What to produce | Only certain lines below are wanted: those starting at the line containing "- python extract_messages.py list [db_path]" and ending at the line containing "run extract_messages.py extract +12012493586 chat.db", both included, each retyped exactly.

Before-and-after change records
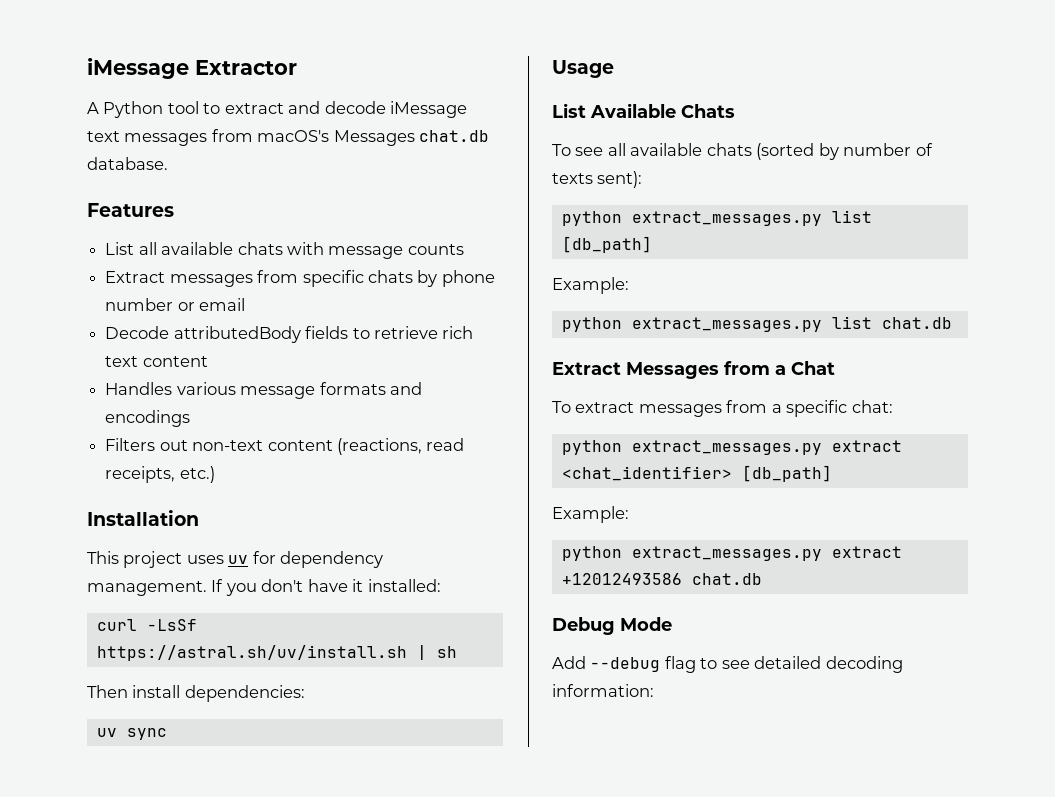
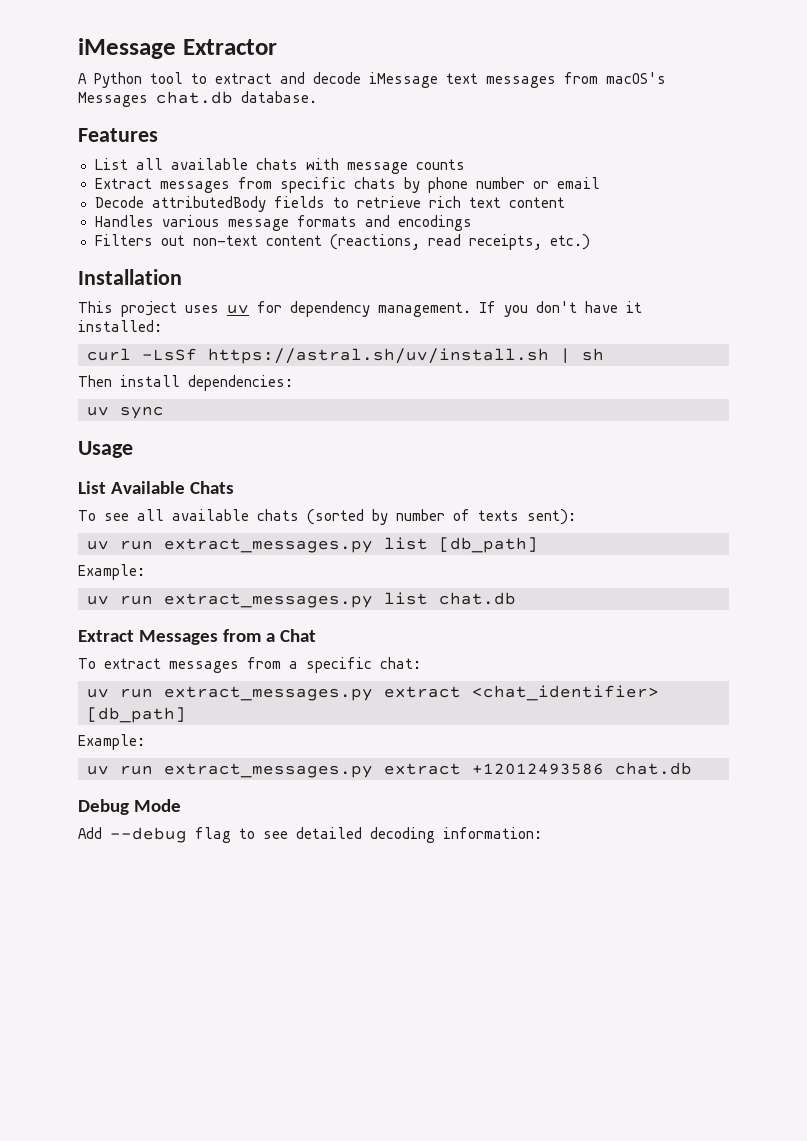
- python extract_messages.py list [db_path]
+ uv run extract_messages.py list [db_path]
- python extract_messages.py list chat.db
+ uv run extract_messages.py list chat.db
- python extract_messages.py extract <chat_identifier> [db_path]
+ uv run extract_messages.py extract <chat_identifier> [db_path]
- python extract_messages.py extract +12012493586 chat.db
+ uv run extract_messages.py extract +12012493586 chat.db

==

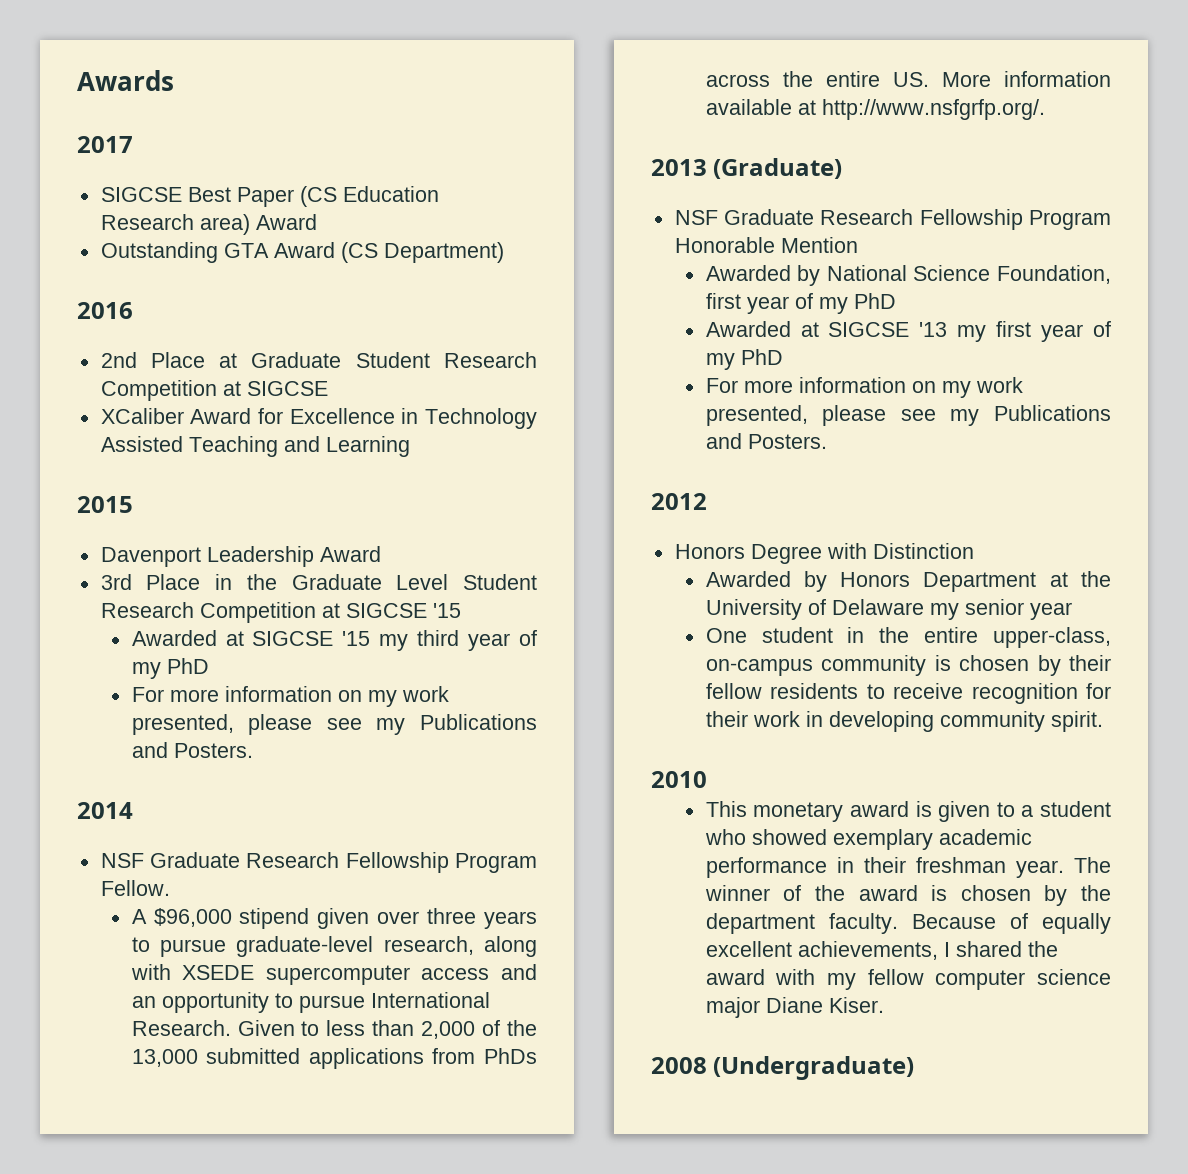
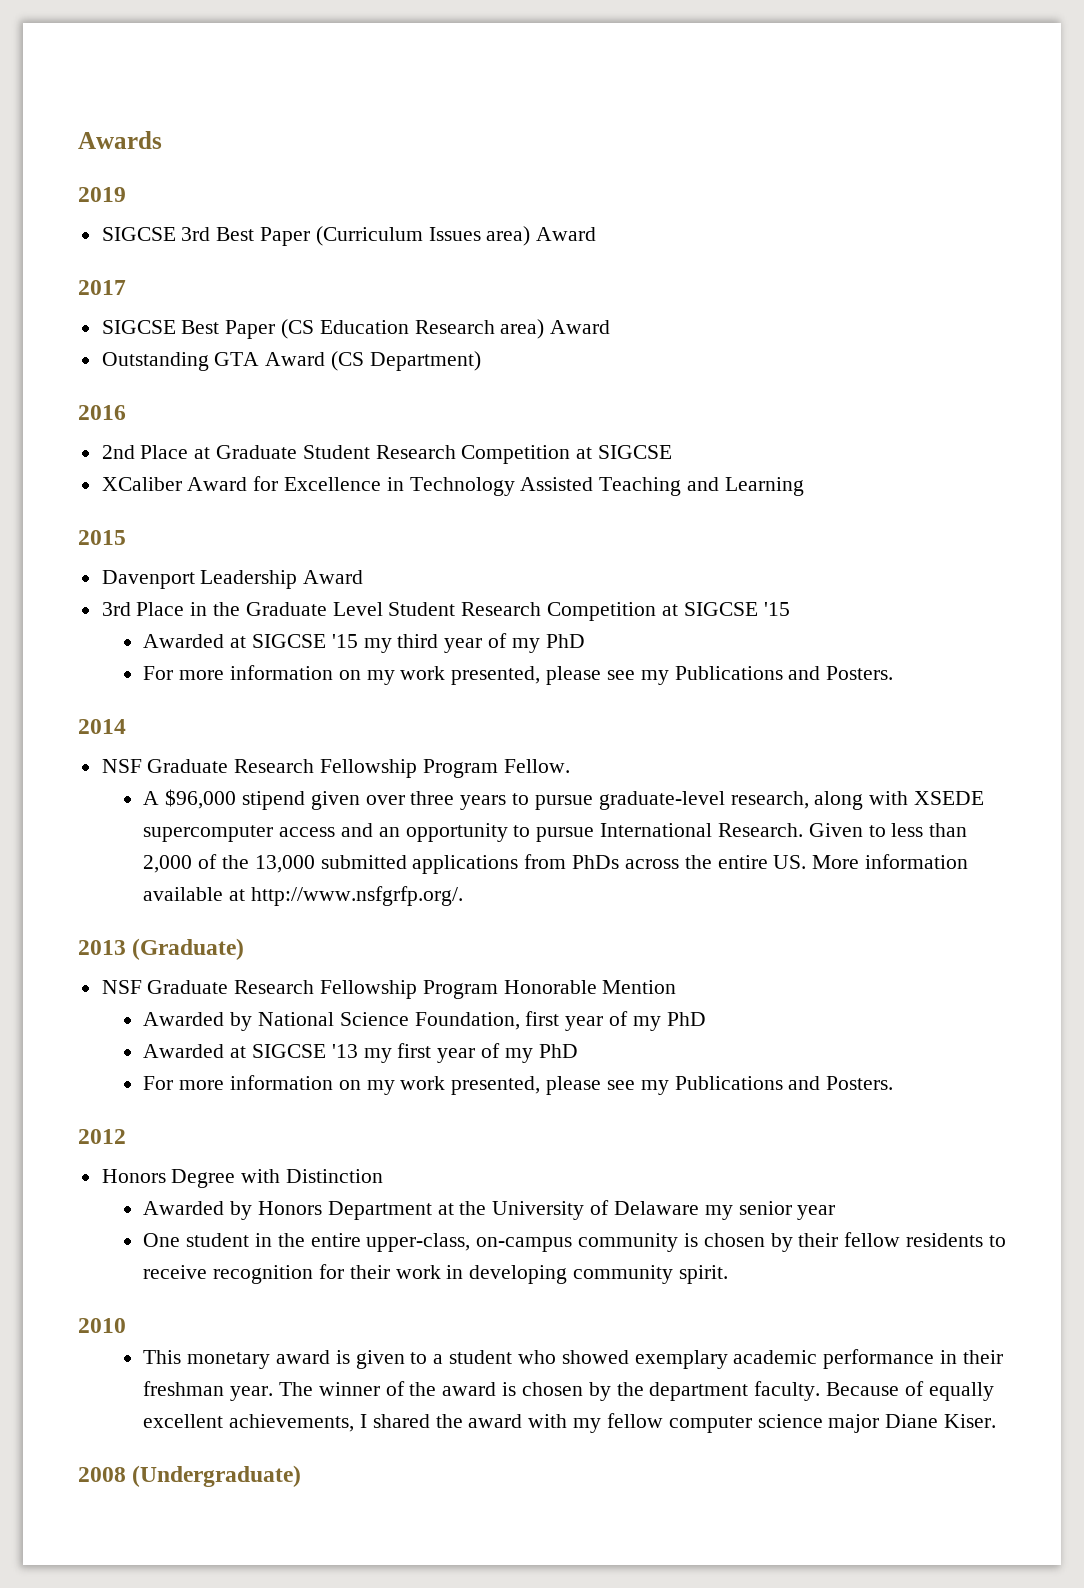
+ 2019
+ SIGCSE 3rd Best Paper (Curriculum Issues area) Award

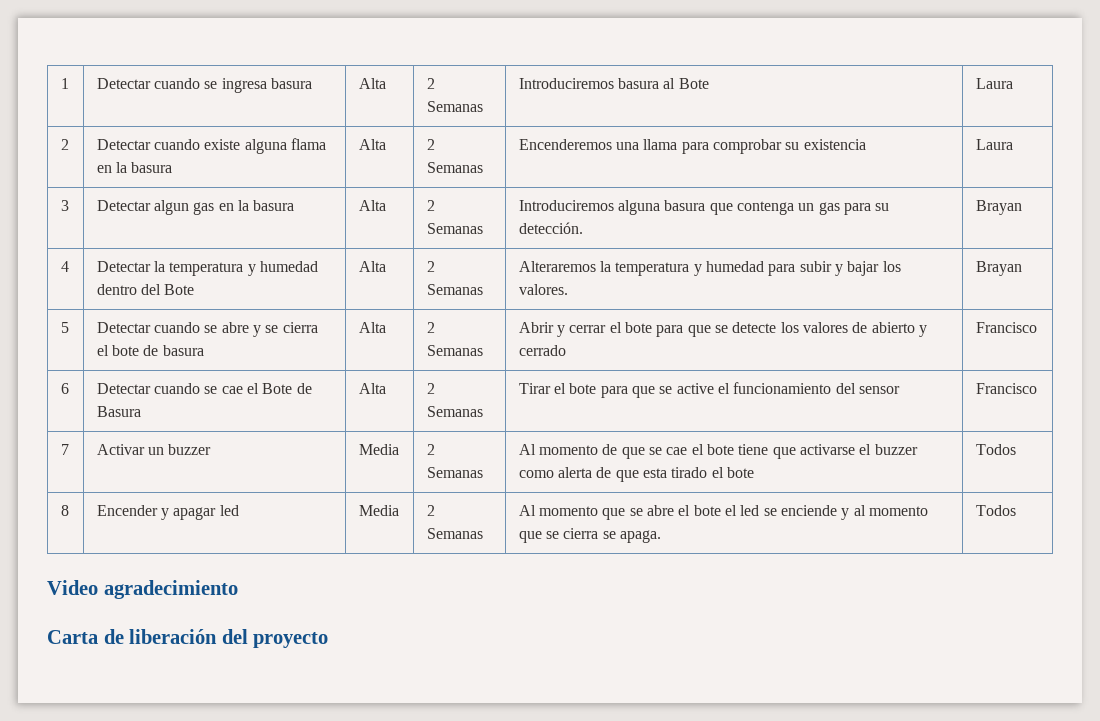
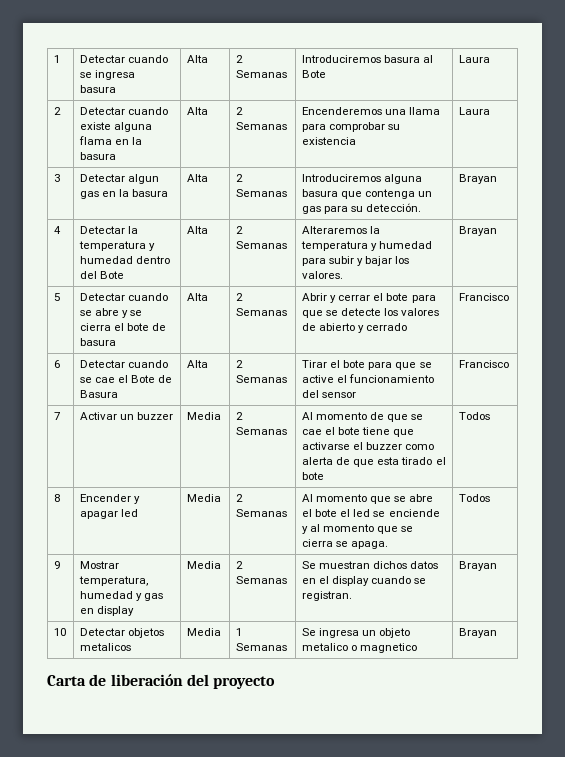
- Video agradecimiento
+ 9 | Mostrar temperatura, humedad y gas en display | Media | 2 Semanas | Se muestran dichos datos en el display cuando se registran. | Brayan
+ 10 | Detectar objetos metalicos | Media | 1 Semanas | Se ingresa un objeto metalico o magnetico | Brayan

---

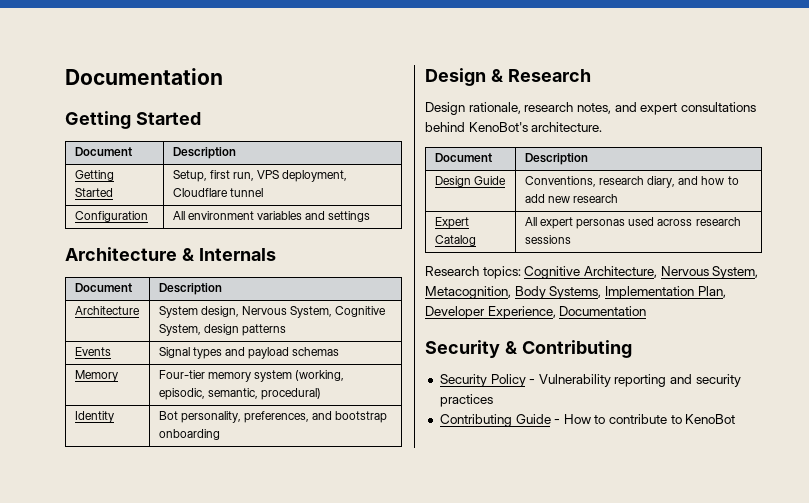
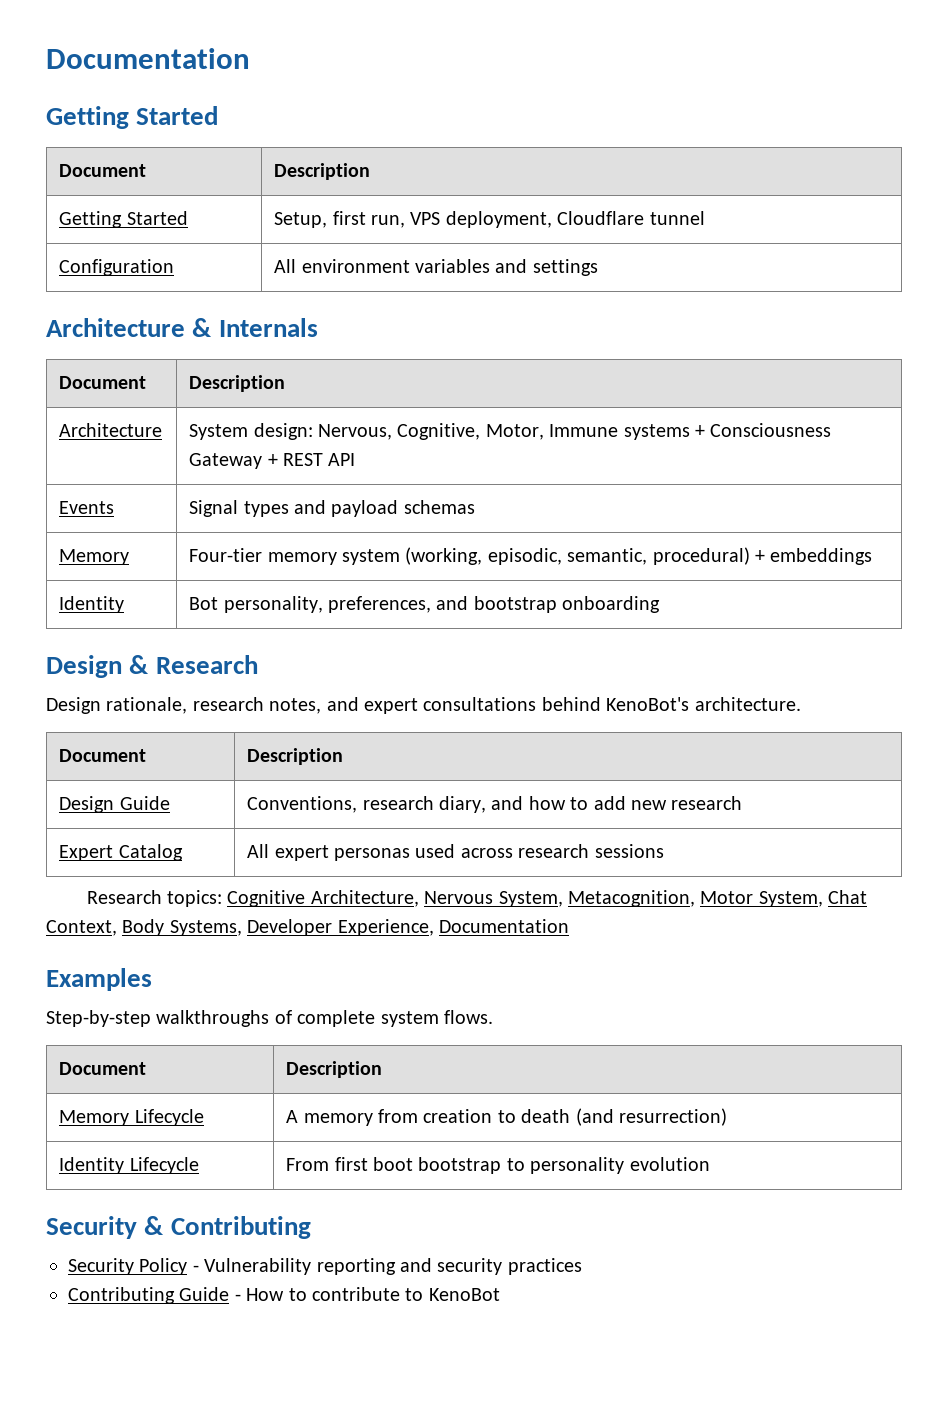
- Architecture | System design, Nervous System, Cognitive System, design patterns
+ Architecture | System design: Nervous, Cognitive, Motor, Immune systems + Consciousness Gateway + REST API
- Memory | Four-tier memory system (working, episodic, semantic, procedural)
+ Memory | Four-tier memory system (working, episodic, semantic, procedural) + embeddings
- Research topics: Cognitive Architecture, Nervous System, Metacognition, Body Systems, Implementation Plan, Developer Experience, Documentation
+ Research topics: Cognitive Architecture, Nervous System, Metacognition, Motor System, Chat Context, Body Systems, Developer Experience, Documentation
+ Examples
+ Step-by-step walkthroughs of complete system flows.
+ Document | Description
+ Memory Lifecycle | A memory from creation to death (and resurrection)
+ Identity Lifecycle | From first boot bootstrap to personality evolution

Your response |
- python extract_messages.py list [db_path]
+ uv run extract_messages.py list [db_path]
- python extract_messages.py list chat.db
+ uv run extract_messages.py list chat.db
- python extract_messages.py extract <chat_identifier> [db_path]
+ uv run extract_messages.py extract <chat_identifier> [db_path]
- python extract_messages.py extract +12012493586 chat.db
+ uv run extract_messages.py extract +12012493586 chat.db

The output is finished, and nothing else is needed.